# Hark! Our Fearless Leader Has Spoken



## DUNBAR PLUMBING (Sep 11, 2008)

Just remember,


If you click the video, you further his agenda! :laughing:


----------



## ROCKSTARPLUMBER (Dec 14, 2008)

Hello Clarice!


----------



## leak1 (Mar 25, 2009)

i think his gear slipped a cog!!!!


----------



## SewerRatz (Apr 25, 2009)

Wow the guy in the Video is a moron. I normally do not call people anything bad or derogatory, but after watching him talk about drum traps as an old style p-trap... and about jetting and a way to boost a $40 rod job another 35 bucks . And he is buying Spartan equipment... he will be out of business by the end of the year. And Spartan will be wanting their equipment back real soon due to lack of payment.


----------



## 422 plumber (Jul 31, 2008)

All I can say is wow!


----------



## Plumber Jim (Jun 19, 2008)

His friend isn't making 7-14k a month cleaning drains for $40 each. lol


----------



## Protech (Sep 22, 2008)

What an idiot. "You just need to go work for a drain cleaning company for a few months." Yeah, it's not like you actually need to know anything about how a sanitary DWV system actually works and what causes those systems to fail. You just find you a drain that's got water in it and put the snake down that hole till it starts draining. Then you just have to figure out what to with all of the money.

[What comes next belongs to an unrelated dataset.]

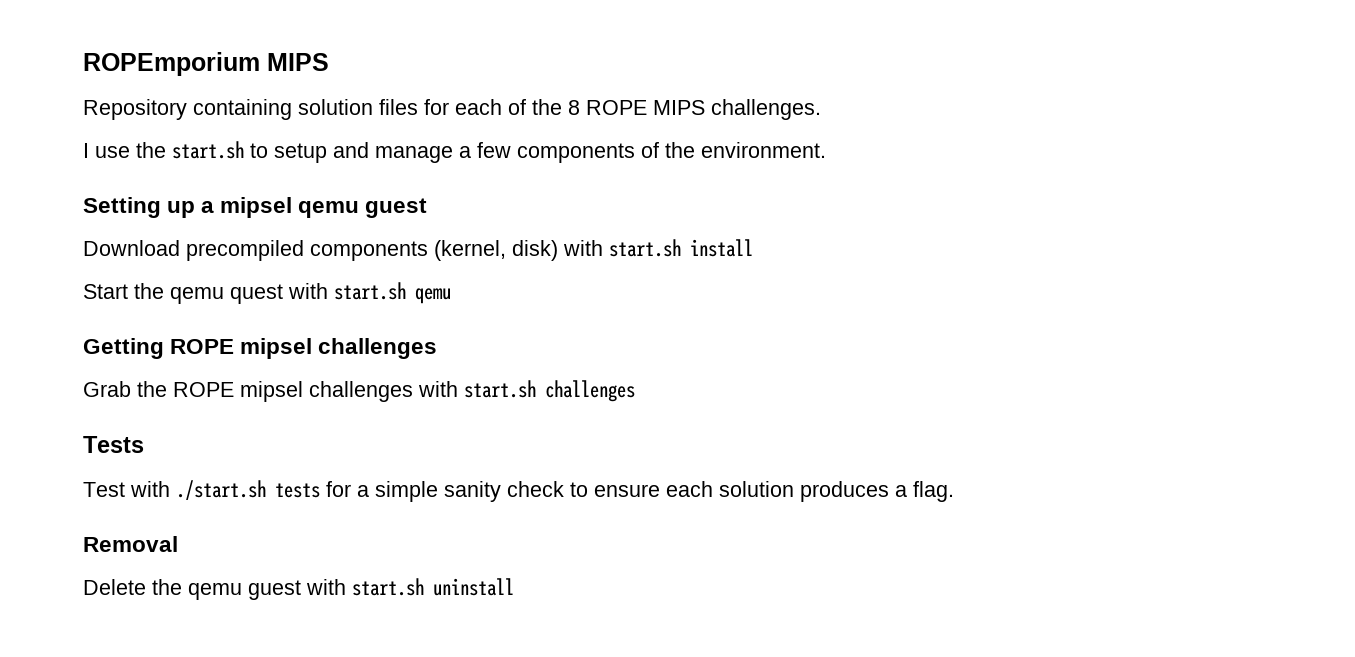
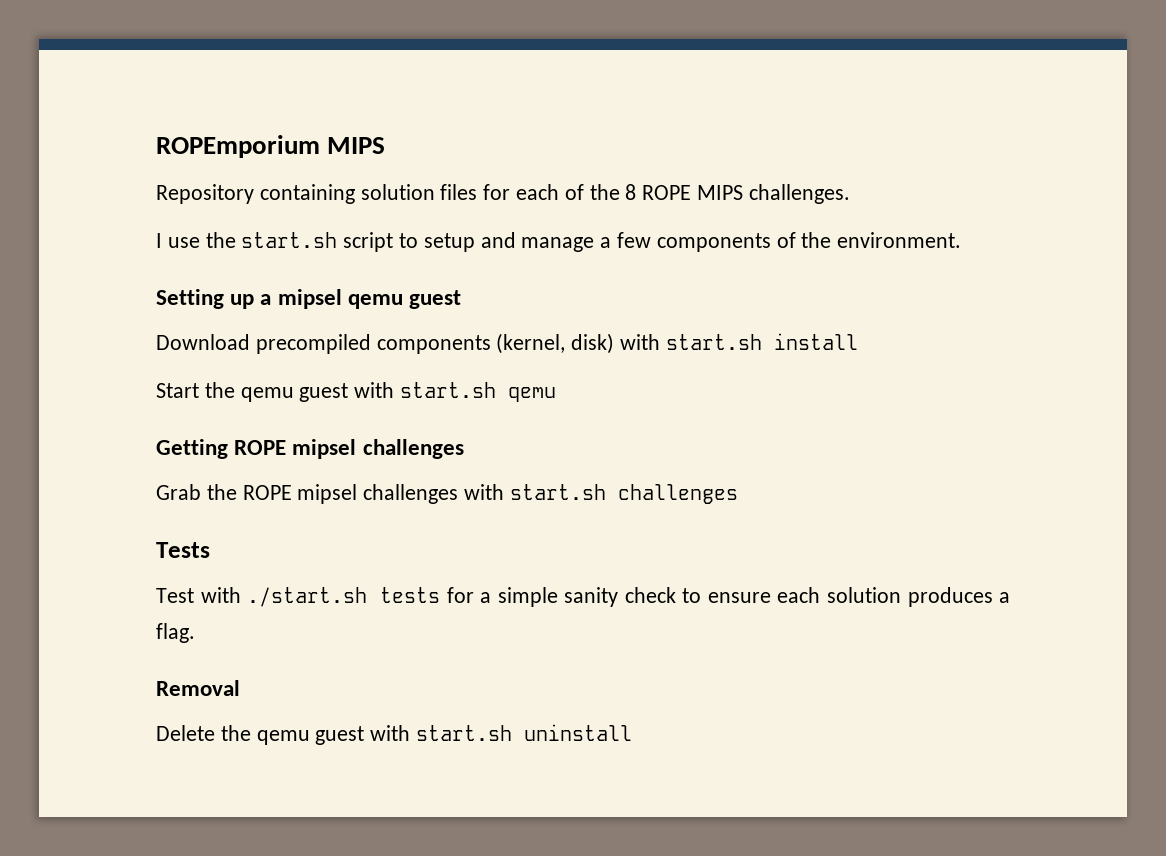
- I use the start.sh to setup and manage a few components of the environment.
+ I use the start.sh script to setup and manage a few components of the environment.
- Start the qemu quest with start.sh qemu
+ Start the qemu guest with start.sh qemu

So is that hydrocranium in the vid?


----------



## 422 plumber (Jul 31, 2008)

Those double masks just serve to accentuate his hydrocephalus.


----------



## Song Dog (Jun 12, 2008)

He doesn't even know how a drum trap truly works. 
What a joke!:laughing:

In Christ,

Song Dog


----------



## Plumber Jim (Jun 19, 2008)

The fact that he calls a drum trap an old p-trap shows he is clueless.


----------



## ROCKSTARPLUMBER (Dec 14, 2008)

The cable only puts a whole in the clog? Really................, Really?...........................................Really? Somebody please invite this guy to the forum. After all, he is a drain cleaner!!


----------



## Redwood (Sep 8, 2008)

ROCKSTARPLUMBER said:


> The cable only puts a whole in the clog? Really................, Really?...........................................Really? Somebody please invite this guy to the forum. After all, he is a drain cleaner!!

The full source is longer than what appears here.